Symptom: Tool calls fail with a timeout error. The agent reports that the tool did not respond.

Causes:

  • Your tool handler takes too long to execute. MCP tool calls must complete within 30 seconds.
  • Your server is making a slow downstream API call without a timeout.
  • Network latency between oHallo and your server is too high.

Fix: Add timeouts to all downstream calls in your tool handlers. If a query is inherently slow, consider caching or pre-computing results. Profile your handler to find the bottleneck.

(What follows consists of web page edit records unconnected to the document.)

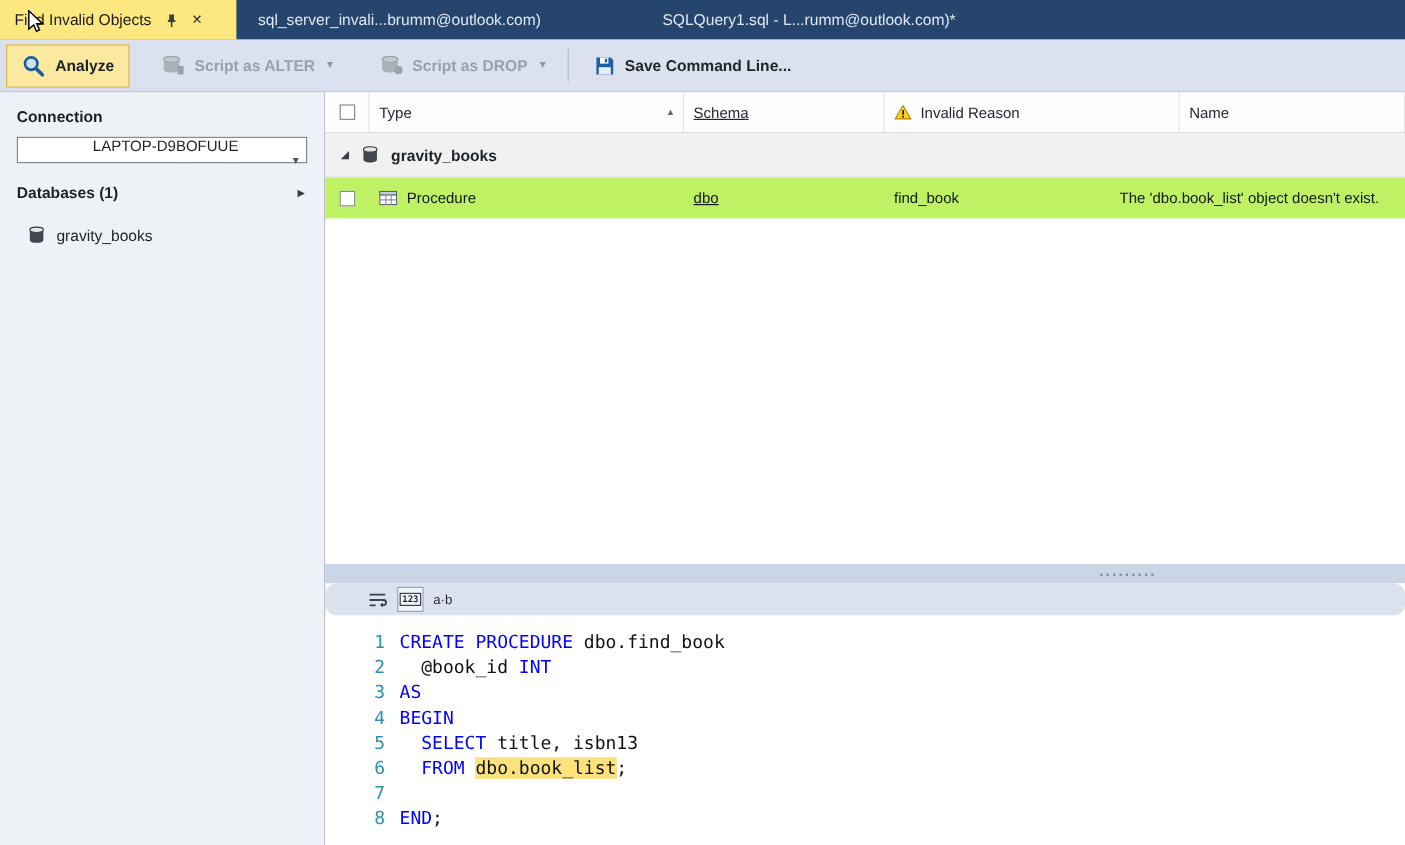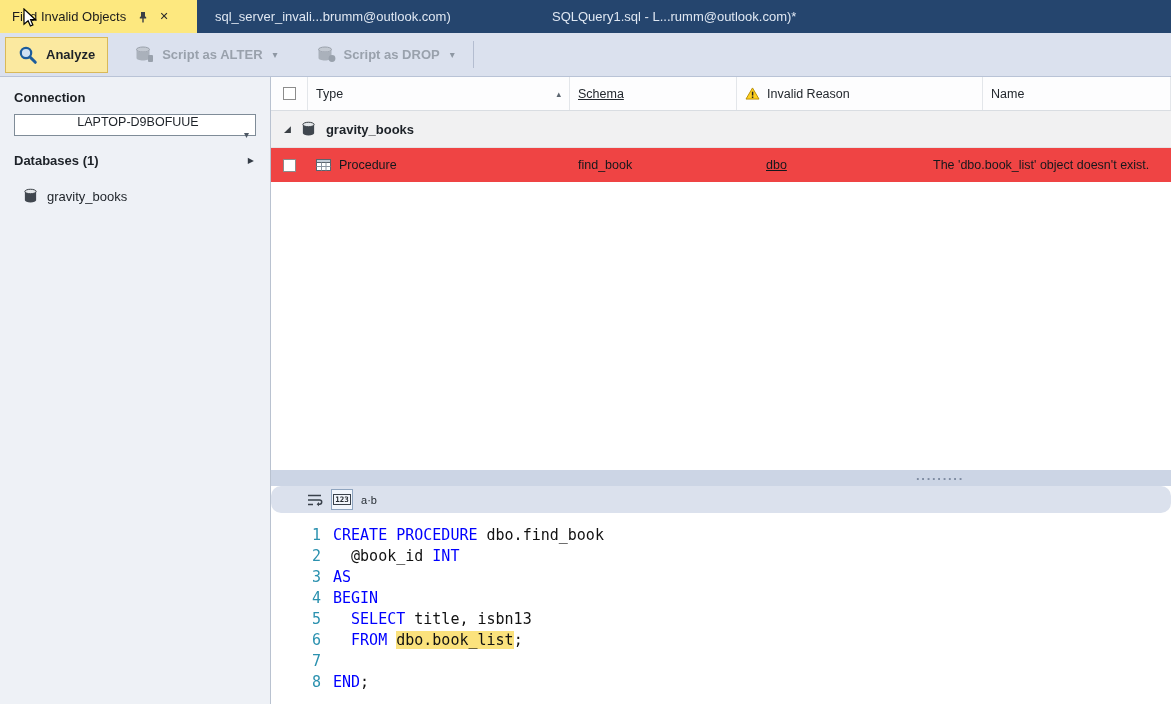--- a/index.html
+++ b/index.html
@@ -52,21 +52,21 @@
   .c-type { width:262px; }
   .c-schema { width:167px;text-decoration:underline; }
   .c-name { width:188px; }
   .c-reason { flex:1; }
   .sort-arrow { margin-left:auto; font-size:9px; color:#5c6670; }
   .checkbox { width:13px; height:13px; background:#fff; border:1px solid #8c8c8c; }
   .group-row { height:37px; background:#f1f1f2; border-bottom:1px solid #e4e4e6; display:flex; align-items:center;
                padding-left:13px; gap:10px; }
   .expander { font-size:9px; color:#3a3f45; }
   .group-label { font-weight:bold; font-size:13px; }
-  .data-row { height:34px; background:#ef4444; }
+  .data-row { height:34px; background:#bef264; }
   .data-row .gcell { color:#15181c; }
   .cell-icon { display:flex; align-items:center; margin-right:8px; flex:none; }
 
   
   .splitter { position:absolute; left:271px; right:0; top:470px; height:16px; background:#ccd5e5; }
   .grip { position:absolute; left:645px; top:0; height:16px; display:flex; align-items:center;
           color:#7e8ba1; font-weight:bold; letter-spacing:1px; font-size:13px; }
 
   
   .btoolbar { position:absolute; left:271px; right:0; top:486px; height:27px; background:#dbe1ed;
@@ -144,20 +144,31 @@
         <path d="M2.5 3.5v8.5c0 1.4 2.9 2.5 6.5 2.5s6.5-1.1 6.5-2.5V3.5c0 1.4-2.9 2.5-6.5 2.5S2.5 4.9 2.5 3.5z" fill="#aab1bb"></path>
         <circle cx="16" cy="12.5" r="3.4" fill="#99a1ac"></circle>
       </svg>
     </span>
     <span>Script as DROP</span>
     <span class="caret">▾</span>
   </div>
 
   <div class="vsep"></div>
 
+  <div class="tbtn save">
+    <span class="cell-icon" style="margin-right:0;">
+      <svg width="18" height="18" viewBox="0 0 18 18">
+        <path d="M2 2h12l2 2v12H2z" fill="#1e5fa8"></path>
+        <rect x="5" y="2" width="7" height="5" fill="#ffffff"></rect>
+        <rect x="9" y="3" width="2" height="3" fill="#1e5fa8"></rect>
+        <rect x="4" y="10" width="10" height="6" fill="#e8eef6"></rect>
+      </svg>
+    </span>
+    <span>Save Command Line...</span>
+  </div>
 </div>
 
 <div class="sidebar">
   <div class="side-label">Connection</div>
   <div class="combo">
     <span>LAPTOP-D9BOFUUE</span>
     <span class="combo-caret">▾</span>
   </div>
   <div class="db-header-row">
     <span>Databases (1)</span>
@@ -222,25 +233,25 @@
         <svg width="15" height="12" viewBox="0 0 15 12">
           <rect x="0.5" y="0.5" width="14" height="11" fill="#ffffff" stroke="#5a646e"></rect>
           <rect x="0.5" y="0.5" width="14" height="3" fill="#c3cdd7" stroke="#5a646e"></rect>
           <line x1="5.5" y1="3.5" x2="5.5" y2="11.5" stroke="#8a94a0"></line>
           <line x1="10" y1="3.5" x2="10" y2="11.5" stroke="#8a94a0"></line>
           <line x1="0.5" y1="7.5" x2="14.5" y2="7.5" stroke="#8a94a0"></line>
         </svg>
       </span>
       <span>Procedure</span>
     </div>
+    <div class="gcell c-schema">
+      <span>dbo</span>
+    </div>
     <div class="gcell c-name">
       <span>find_book</span>
-    </div>
-    <div class="gcell c-schema">
-      <span>dbo</span>
     </div>
     <div class="gcell c-reason">
       <span>The 'dbo.book_list' object doesn't exist.</span>
     </div>
   </div>
 </div>
 
 <div class="splitter">
   <span class="grip">·········</span>
 </div>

Symptom: Your tool receives arguments it does not expect, or required arguments are missing.

Causes:

  • The agent is extracting information from the customer’s message and may interpret values differently than expected. For example, a customer saying “order twelve thirty-four” might be passed as "1234" or "twelve thirty-four".
  • Your input schema description is ambiguous, causing the agent to pass the wrong type of data.

Fix: Improve your parameter descriptions with explicit format examples (e.g. "The order number, format ORD-XXXXX, e.g. ORD-48291"). Validate inputs in your handler and throw McpError('validation_error', ...) with a clear message about the expected format.

Symptom: The agent’s response to the customer is vague or missing details, even though your tool returns the correct data.

Causes:

  • Your tool returns data with unclear field names (e.g. dt_est instead of estimatedDelivery).
  • Your tool returns too much data, and the agent cannot identify the relevant parts.
  • Your tool returns a flat string instead of structured data.

Fix: Return structured objects with descriptive field names. Include units and context (e.g. { amount: 149.99, currency: 'EUR' } instead of { total: 149.99 }). Keep responses focused on what the tool’s description promises.

Use this checklist when your MCP server is not working as expected:

  1. Can you reach the server? Curl the /mcp endpoint from a machine that can reach it. Check firewall rules and DNS.
  2. Does tools/list return your tools? If not, the server is not started or the tools are not registered.
  3. Does authentication work? Test with the correct key, a wrong key, and no key.
  4. Does tools/call return the expected data? Test with known good inputs.
  5. Does error handling work? Test with invalid inputs and verify you get structured errors, not stack traces.
  6. Is the server fast enough? Tool calls must complete within 30 seconds. Add console.time around slow operations.
  7. Are descriptions specific enough? Vague descriptions cause the planning agent to skip your tools or pass wrong arguments.
  8. Is the response structured? Flat strings are harder for agents to use than structured objects.